→ **What is expected**
The result should be a full, exact repeat of the entries, free of pictures.

Difference listings
------------------------

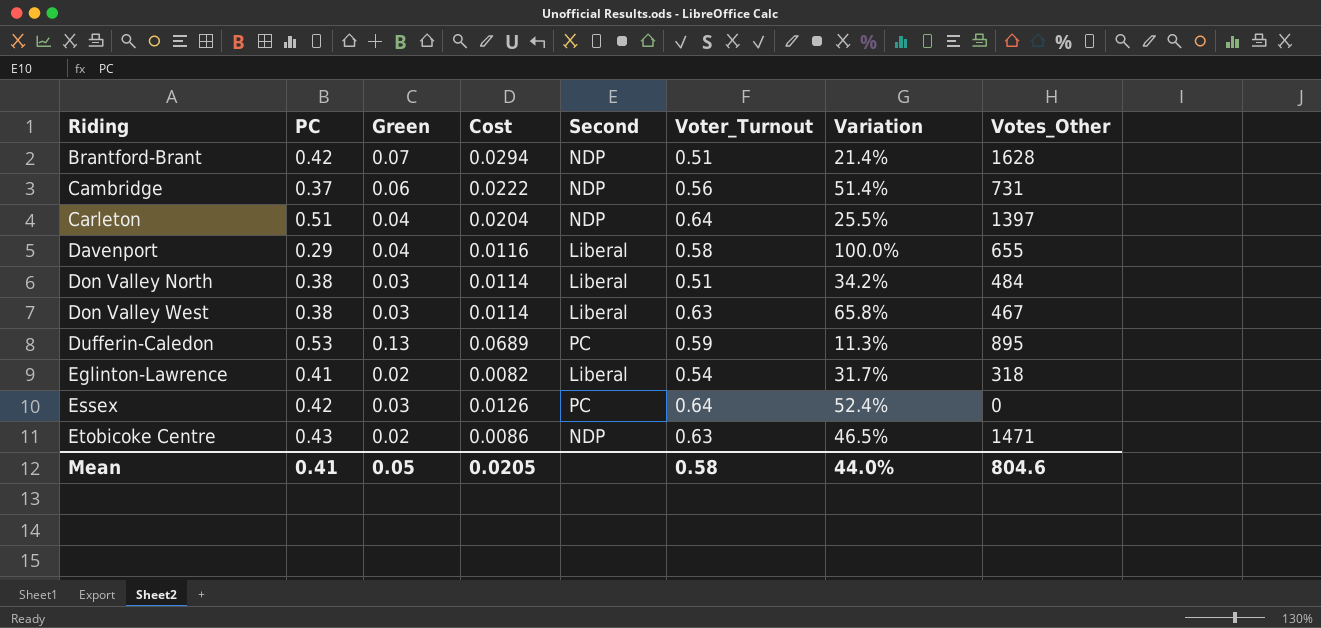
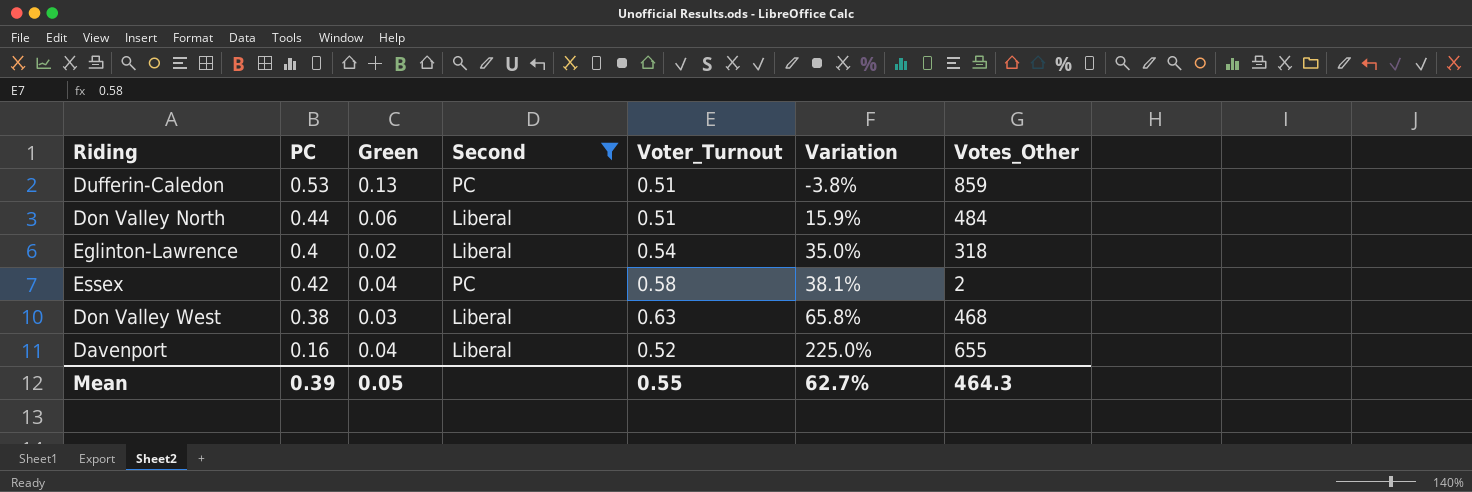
filter: none -> Second != NDP
row order: Riding ascending -> Variation ascending
column Cost | formula: [PC] * [Green] -> none
Dufferin-Caledon | Voter_Turnout: 0.59 -> 0.51
Dufferin-Caledon | Variation: 11.3% -> -3.8%
Dufferin-Caledon | Votes_Other: 895 -> 859
Don Valley North | PC: 0.38 -> 0.44
Don Valley North | Green: 0.03 -> 0.06
Don Valley North | Variation: 34.2% -> 15.9%
Eglinton-Lawrence | PC: 0.41 -> 0.4
Eglinton-Lawrence | Variation: 31.7% -> 35.0%
Essex | Green: 0.03 -> 0.04
Essex | Voter_Turnout: 0.64 -> 0.58
Essex | Variation: 52.4% -> 38.1%
Essex | Votes_Other: 0 -> 2
Don Valley West | Votes_Other: 467 -> 468
Davenport | PC: 0.29 -> 0.16
Davenport | Voter_Turnout: 0.58 -> 0.52
Davenport | Variation: 100.0% -> 225.0%
Mean | PC: 0.41 -> 0.39
Mean | Voter_Turnout: 0.58 -> 0.55
Mean | Variation: 44.0% -> 62.7%
Mean | Votes_Other: 804.6 -> 464.3

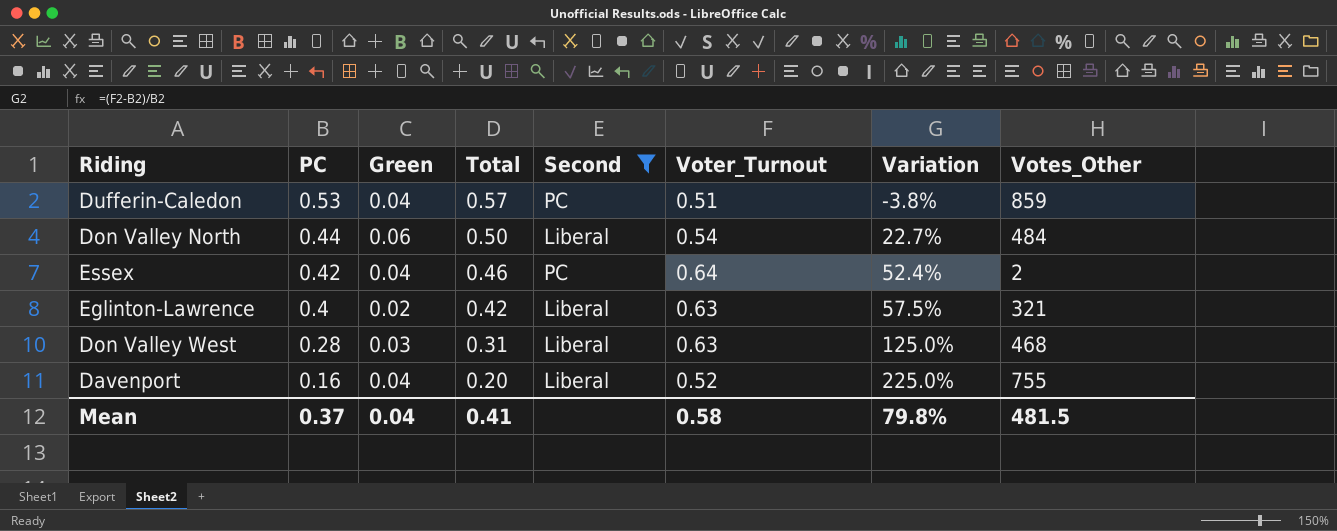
row order: Variation ascending -> PC descending
column Total | formula: none -> [PC] + [Green]
Dufferin-Caledon | Green: 0.13 -> 0.04
Don Valley North | Voter_Turnout: 0.51 -> 0.54
Don Valley North | Variation: 15.9% -> 22.7%
Essex | Voter_Turnout: 0.58 -> 0.64
Essex | Variation: 38.1% -> 52.4%
Eglinton-Lawrence | Voter_Turnout: 0.54 -> 0.63
Eglinton-Lawrence | Variation: 35.0% -> 57.5%
Eglinton-Lawrence | Votes_Other: 318 -> 321
Don Valley West | PC: 0.38 -> 0.28
Don Valley West | Variation: 65.8% -> 125.0%
Davenport | Votes_Other: 655 -> 755
Mean | PC: 0.39 -> 0.37
Mean | Green: 0.05 -> 0.04
Mean | Voter_Turnout: 0.55 -> 0.58
Mean | Variation: 62.7% -> 79.8%
Mean | Votes_Other: 464.3 -> 481.5

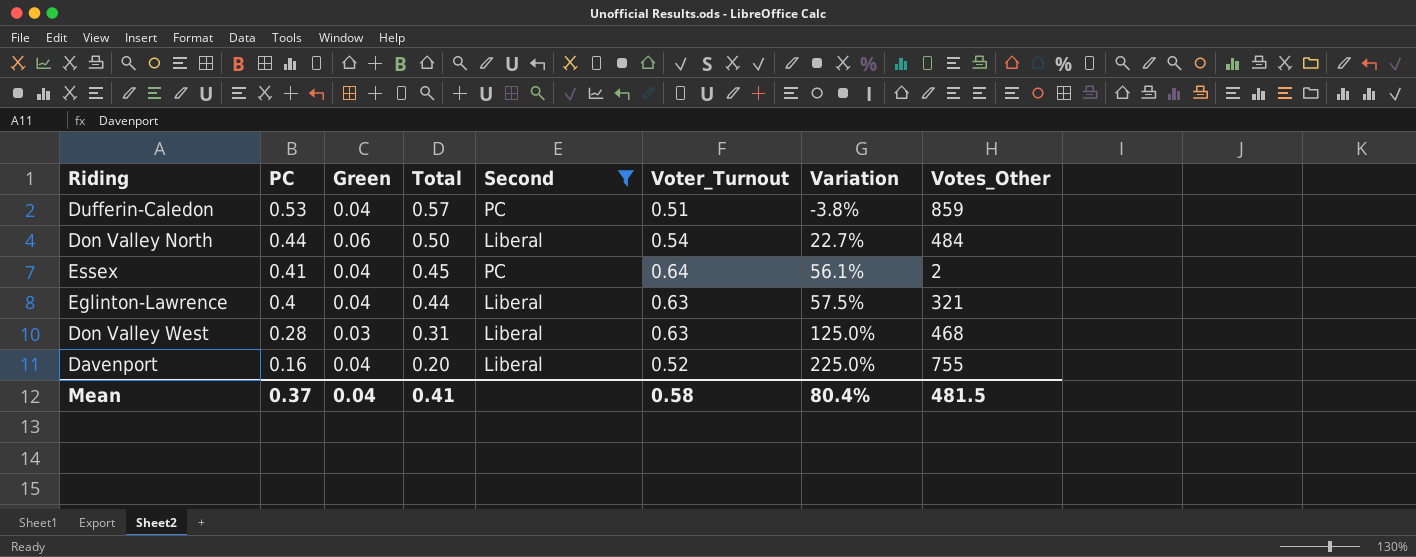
Essex | PC: 0.42 -> 0.41
Essex | Total: 0.46 -> 0.45
Essex | Variation: 52.4% -> 56.1%
Eglinton-Lawrence | Green: 0.02 -> 0.04
Eglinton-Lawrence | Total: 0.42 -> 0.44
Mean | Variation: 79.8% -> 80.4%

------------------------

→ **Your response**
filter: none -> Second != NDP
row order: Riding ascending -> Variation ascending
column Cost | formula: [PC] * [Green] -> none
Dufferin-Caledon | Voter_Turnout: 0.59 -> 0.51
Dufferin-Caledon | Variation: 11.3% -> -3.8%
Dufferin-Caledon | Votes_Other: 895 -> 859
Don Valley North | PC: 0.38 -> 0.44
Don Valley North | Green: 0.03 -> 0.06
Don Valley North | Variation: 34.2% -> 15.9%
Eglinton-Lawrence | PC: 0.41 -> 0.4
Eglinton-Lawrence | Variation: 31.7% -> 35.0%
Essex | Green: 0.03 -> 0.04
Essex | Voter_Turnout: 0.64 -> 0.58
Essex | Variation: 52.4% -> 38.1%
Essex | Votes_Other: 0 -> 2
Don Valley West | Votes_Other: 467 -> 468
Davenport | PC: 0.29 -> 0.16
Davenport | Voter_Turnout: 0.58 -> 0.52
Davenport | Variation: 100.0% -> 225.0%
Mean | PC: 0.41 -> 0.39
Mean | Voter_Turnout: 0.58 -> 0.55
Mean | Variation: 44.0% -> 62.7%
Mean | Votes_Other: 804.6 -> 464.3

row order: Variation ascending -> PC descending
column Total | formula: none -> [PC] + [Green]
Dufferin-Caledon | Green: 0.13 -> 0.04
Don Valley North | Voter_Turnout: 0.51 -> 0.54
Don Valley North | Variation: 15.9% -> 22.7%
Essex | Voter_Turnout: 0.58 -> 0.64
Essex | Variation: 38.1% -> 52.4%
Eglinton-Lawrence | Voter_Turnout: 0.54 -> 0.63
Eglinton-Lawrence | Variation: 35.0% -> 57.5%
Eglinton-Lawrence | Votes_Other: 318 -> 321
Don Valley West | PC: 0.38 -> 0.28
Don Valley West | Variation: 65.8% -> 125.0%
Davenport | Votes_Other: 655 -> 755
Mean | PC: 0.39 -> 0.37
Mean | Green: 0.05 -> 0.04
Mean | Voter_Turnout: 0.55 -> 0.58
Mean | Variation: 62.7% -> 79.8%
Mean | Votes_Other: 464.3 -> 481.5

Essex | PC: 0.42 -> 0.41
Essex | Total: 0.46 -> 0.45
Essex | Variation: 52.4% -> 56.1%
Eglinton-Lawrence | Green: 0.02 -> 0.04
Eglinton-Lawrence | Total: 0.42 -> 0.44
Mean | Variation: 79.8% -> 80.4%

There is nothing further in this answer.